Northwestern University president Morton Schapiro faced additional condemnation Friday amid calls for his resignation after he criticized student protesters and accused them of anti-Semitism after demonstrations demanding the disbandment of the school’s police force.
The calls began earlier in the week after Schapiro, Northwestern’s leader since 2009, wrote a letter saying protesters should be “ashamed” of using an anti-Semitic trope by calling him “piggy Morty.” In the letter, he called protesters “disgraceful” and said the school had “absolutely no intention” of abolishing its police force.
In response, undergraduate and graduate student activists, the African-American Studies department and a coalition of Jewish faculty and alumni each said Schapiro’s letter used “coded” racist language and made false accusations of anti-Semitism. #ResignMorty trended on Twitter. Faculty in the political science, Asian studies and Latina and Latino studies departments also criticized the president in letters Friday.

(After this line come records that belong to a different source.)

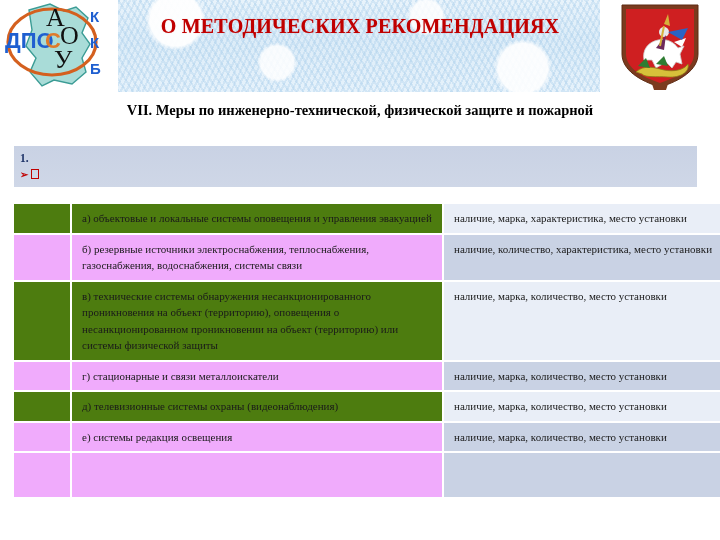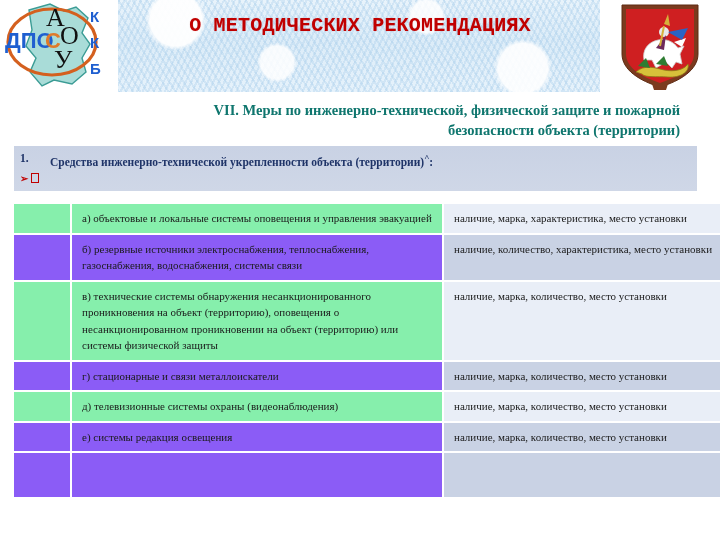--- a/index.html
+++ b/index.html
@@ -32,34 +32,33 @@
     font-weight:bold;
     letter-spacing:.2px;
   }
   .t-line1{
     font-size:20px;color:#2034a8;line-height:24px;
     text-shadow:0 0 1px rgba(32,52,168,.4);
   }
   .t-line2{
     font-size:20px;color:#c00000;line-height:26px;margin-top:3px;
     text-shadow:0 0 1px rgba(192,0,0,.35);
-    font-family:Liberation Mono, monospace;
   }
 
   
   .logo{position:absolute;left:2px;top:0;width:116px;height:92px;}
 
   
   .coat{position:absolute;left:608px;top:2px;width:104px;height:90px;}
 
   
   .section-heading{
     position:absolute;left:40px;top:100px;width:640px;
-    text-align:right;
-    color:#0f766e;
+    text-align:center;
+    color:#000000;
     font-weight:bold;
     font-size:14.5px;
     line-height:20px;
   }
 
   
   .intro{
     position:absolute;left:14px;top:146px;width:683px;
     background:linear-gradient(180deg,#c9d2e4 0%,#cfd7e7 100%);
     padding:4px 0 5px 0;
@@ -94,23 +93,23 @@
     vertical-align:top;
     font-size:11px;
     line-height:16.5px;
     color:#1a1a1a;
     padding:6px 8px 6px 10px;
     border:0;
   }
   .c-num{width:38px;padding:0;}
   .c-desc{width:352px;}
   .c-val{width:293px;}
-  .rowA .c-num,.rowA .c-desc{background:#86efac;}
+  .rowA .c-num,.rowA .c-desc{background:#4d7c0f;}
   .rowA .c-val{background:#e9eef7;}
-  .rowB .c-num,.rowB .c-desc{background:#8b5cf6;}
+  .rowB .c-num,.rowB .c-desc{background:#f0abfc;}
   .rowB .c-val{background:#c9d2e4;}
   .tbl tr td.c-desc{border-right:2px solid #ffffff;}
   .tbl tr td.c-num{border-right:2px solid #ffffff;}
   .tbl tr{border-bottom:2px solid #ffffff;}
   .tail{height:46px;}
   .tail td{padding:0;}
 </style>
 </head>
 <body>
 
@@ -153,27 +152,25 @@
       <path d="M28 70 C36 62 48 66 56 68 C66 70 76 68 80 62 C82 70 72 76 60 75 C48 74 38 76 34 72 Z" fill="#d7c13a" stroke="#8b7a18" stroke-width="0.8"></path>
       <path d="M30 64 L38 56 L42 66 Z" fill="#2e7d32"></path>
       <path d="M48 62 L56 54 L60 64 Z" fill="#2e7d32"></path>
       <path d="M44 82 H60 L58 88 H46 Z" fill="#7b3a1e"></path>
     </svg>
   </div>
 </div>
 
 <div class="section-heading">
   <div>VII. Меры по инженерно-технической, физической защите и пожарной</div>
-  <div>безопасности объекта (территории)</div>
 </div>
 
 <div class="intro">
   <div class="intro-row1">
     <span class="intro-num">1.</span>
-    <span class="intro-txt"><span>Средства инженерно-технической укрепленности объекта (территории)</span><span class="sup">^</span><span>:</span></span>
   </div>
   <div class="intro-row2">
     <span class="intro-bul"><span>➢</span><span class="box-glyph"></span></span>
   </div>
 </div>
 
 <table class="tbl">
   <tbody>
     <tr class="rowA">
       <td class="c-num"></td>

At a university “Community Dialogue” over Zoom on Tuesday, Schapiro responded to calls for his resignation and letters accusing him of racism. “It’s disgusting, it’s disgraceful. I absolutely stand by exactly what I said,” he said.
A Northwestern student group, Community Not Cops, began a campaign more than six months ago to disband the campus police, cut ties with Evanston police and invest in “institutions that serve Black students’ wellbeing.” An accompanying petition has more than 8,000 signatures. Students say the school has not adequately responded to their demands.
Organizers cite an analysis by two undergraduate students of data released by Northwestern police between 2016 and 2019 that found that Black students are four times as likely to be stopped by the school police than whites. Organizers also say there have been many times when Evanston police used excessive force against Black Northwestern students.
Students say the roughly $1 million police budget could be used to improve emotional and physical security for Black students through other support services, while administrators question how “law and order” would be enforced without school police.
Since June, the group has held dozens of protests, culminating in daily marches featuring hundreds of students beginning Oct. 12. During the protests, phrases such as “abolish Northwestern,” “abolish police,” and “ F- - - you Morty” have been spray-painted on sidewalks, buildings and across Schapiro’s sidewalk.
“President Schapiro is weaponizing his authority to wrongfully depict Black and Brown students as violent,” the student group wrote in a statement to the Sun-Times. “It is disheartening but unsurprising that after weeks, months, and even years of Black student activism, it was graffiti and disrupted sleep that broke Morty’s silence.”
Student activists apologized to Jewish community members who might have been harmed by their language, but added that “pig” was used colloquially to refer to police.
“You have made it clear that you will only use the power of your office to ‘shame’ and thereby control dissent,” wrote members of the African-American Studies department, who condemned Schapiro’s leadership.
In the Zoom meeting, Schapiro said students and faculty didn’t understand his letter and mischaracterized him as a person and leader.
He said top school officials have “have held numerous discussions with concerned students, faculty and staff,” but he believes the protests have gone too far.
“When students and other participants are vandalizing property, lighting fires and spray-painting phrases such as ‘kill the pigs,’ we have moved well past legitimate forms of free speech,” he wrote in his letter. “ ... I remain as open and willing as ever to speak to any member of the Northwestern family who has concerns about the safety of this campus and everyone who is part of it. But I refuse to engage with individuals who continue to use the tactics of intimidation and violence.”
Northwestern’s administration declined to respond to the demands that Schapiro resign.
Protesters returned this week to Schapiro’s home after last weekend’s protest, marched on campus and also demonstrated outside Evanston Mayor Steve Hagerty’s home — all without incident. Students say they won’t stop marching until the university commits to abolishing campus police.
Northwestern student-athletes joined in by releasing a video titled “If you cheer us, hear us,” calling on the school to listen to Black students.